Robustness of Generalized Row-Column Designs Against Missing Observation(s)

Article Summary:

This article deals with the robustness against missing observation of generalized row-column design which are an important class of experimental designs and have profound applications in the field of agricultural and allied research...

Robustness of Generalized Row-Column Designs Against Missing Observation(s)
Authors: Anindita Datta, Seema Jaggi, Eldho Varghese^#, Cini Varghese,
Arpan Bhowmik, and Mohd. Harun
ICAR-Indian Agricultural Statistics Research Institute, New Delhi-110012
^#ICAR- Central Marine Fisheries Research Institute, Kochi- 682 018

1. Introduction

When the heterogeneity present in the experimental material is from two sources, then two-dimensional blocking or double blocking of the experimental units is recommended for control or reduction of experimental error. The two blocking systems are referred to generally as row blocking and column blocking and the resulting designs are termed as Row-Column (RC) designs. These designs are used to control variability in field and animal experiments.
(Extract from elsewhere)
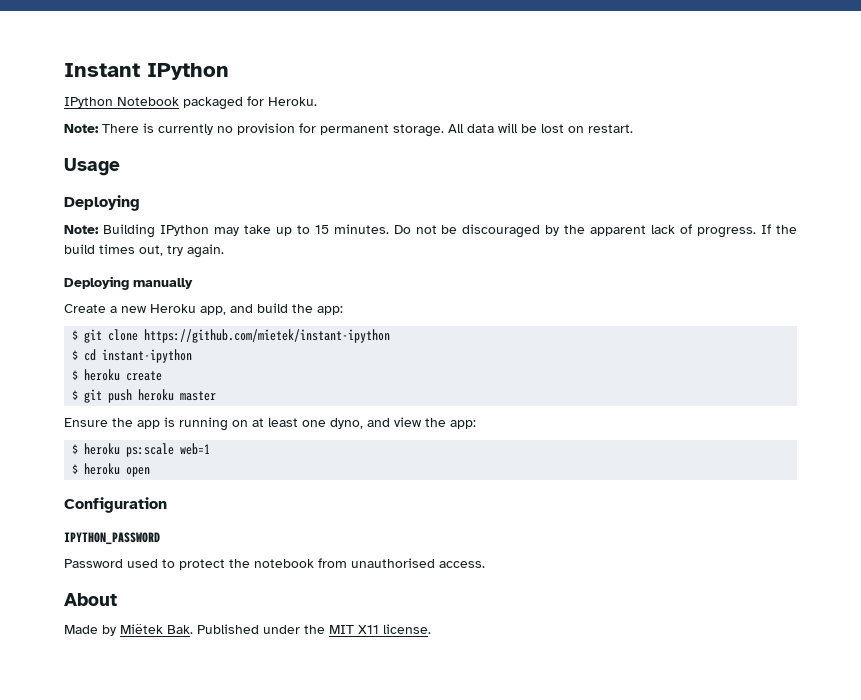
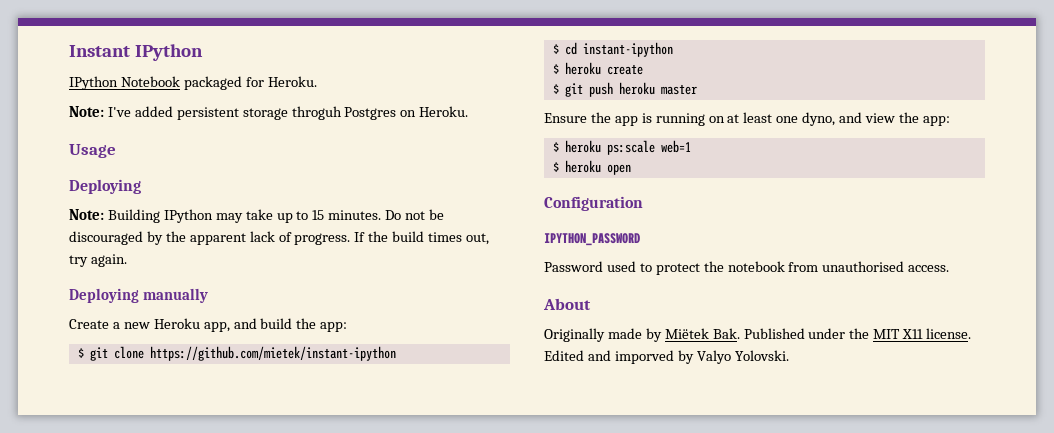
[102,123,633,137] There is currently no provision for permanent storage. All data will be lost on restart. -> [107,106,469,120] I've added persistent storage throguh Postgres on Heroku.
[64,625,98,634] Made -> [544,328,642,342] Originally made
(431, 629) none -> [544,350,789,364] Edited and imporved by Valyo Yolovski.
Most of the row-column designs developed in the literature have one unit corresponding to the intersection of each row and column. However, for the instances when the number of treatments is large with limited experimental resources, Generalized Row-Column (GRC) designs are used where there is more than one unit in each row-column intersection. GRC design is an arrangement of v treatments in p rows and q columns such that the intersection of each row and column (cell) consists of more than one unit. Consider an experiment was conducted to compare the colour intensities of apple sauce (Edmondson, 1998). The treatments consist of all combinations of 12 blends of apple sauce with 4 concentration of cinnamon. Treatments could be stored for 4 different lengths of time. A GRC design as shown below was used in which rows represented cinnamon concentrations, columns as storage times and symbols as blends.

Rows (Cinnamon Concentrations)	Columns (Storage Time)
Rows (Cinnamon Concentrations)	I	II	III	IV
I	1 5 9	2 6 10	3 7 11	4 8 12
II	2 7 10	1 8 9	4 5 12	3 6 11
III	3 8 12	4 7 11	1 6 10	2 5 9
IV	4 6 11	3 5 12	2 8 9	1 7 10

These designs are studied in the literature in different names such as Semi-Latin square in which there are n rows, n columns and intersection of each row and column contains a cell of k units [Bailey and Monod (2001)], Trojan square [Bailey (1988,1992), Edmonson (1998,2002)], Generalized incomplete Trojan-type designs [Jaggi et al. (2010, 2016)]and Row-column designs with multiple units per cell [Datta et al. (2014, 2015,2016)].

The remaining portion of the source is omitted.